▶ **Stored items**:
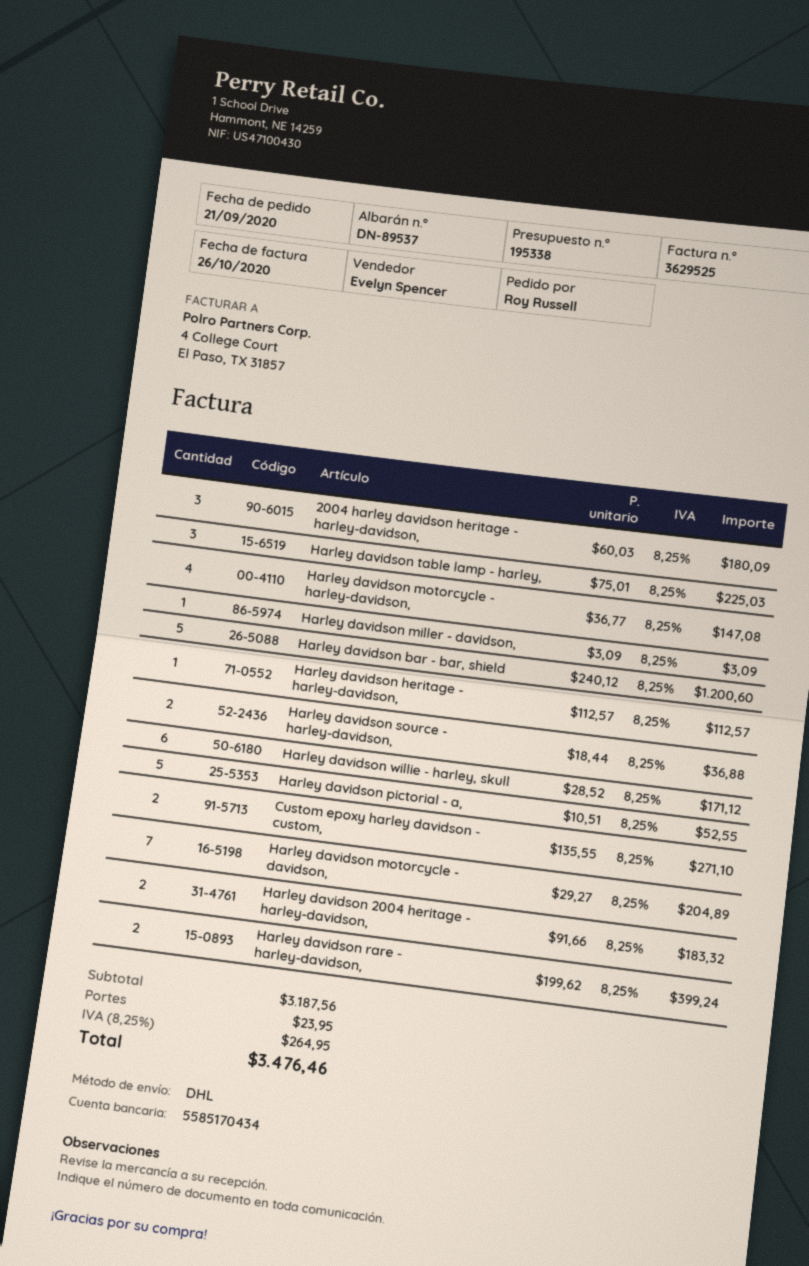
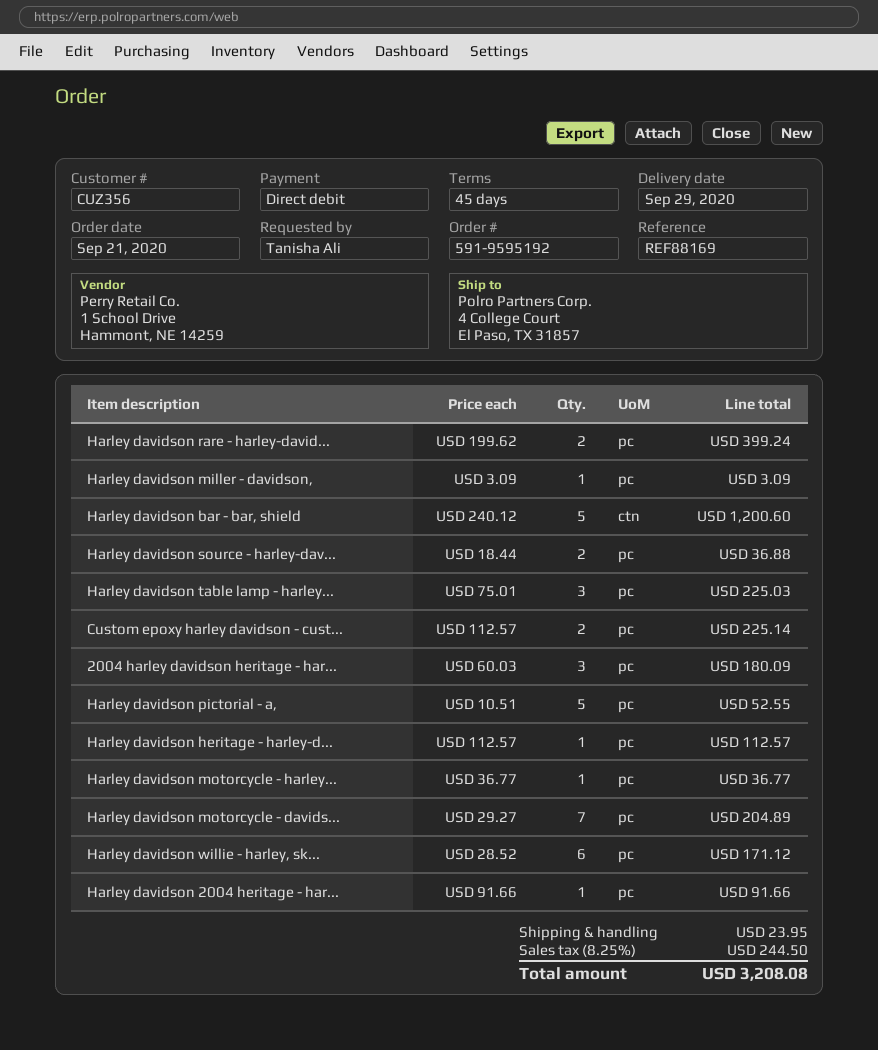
ordered by: Roy Russell -> Tanisha Ali
Harley davidson motorcycle - harley-davidson,: 4 x 36.77 = 147.08 -> 1 x 36.77 = 36.77
Custom epoxy harley davidson - custom,: 2 x 135.55 = 271.10 -> 2 x 112.57 = 225.14
Harley davidson 2004 heritage - harley-davidson,: 2 x 91.66 = 183.32 -> 1 x 91.66 = 91.66
tax: 8.25% = 264.95 -> 8.25% = 244.50
total: 3476.46 -> 3208.08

▶ **Exercise goal**: Every record must be duplicated exactly, except for the pictures, which are left out.

▶ **Response to the exercise**:
ordered by: Roy Russell -> Tanisha Ali
Harley davidson motorcycle - harley-davidson,: 4 x 36.77 = 147.08 -> 1 x 36.77 = 36.77
Custom epoxy harley davidson - custom,: 2 x 135.55 = 271.10 -> 2 x 112.57 = 225.14
Harley davidson 2004 heritage - harley-davidson,: 2 x 91.66 = 183.32 -> 1 x 91.66 = 91.66
tax: 8.25% = 264.95 -> 8.25% = 244.50
total: 3476.46 -> 3208.08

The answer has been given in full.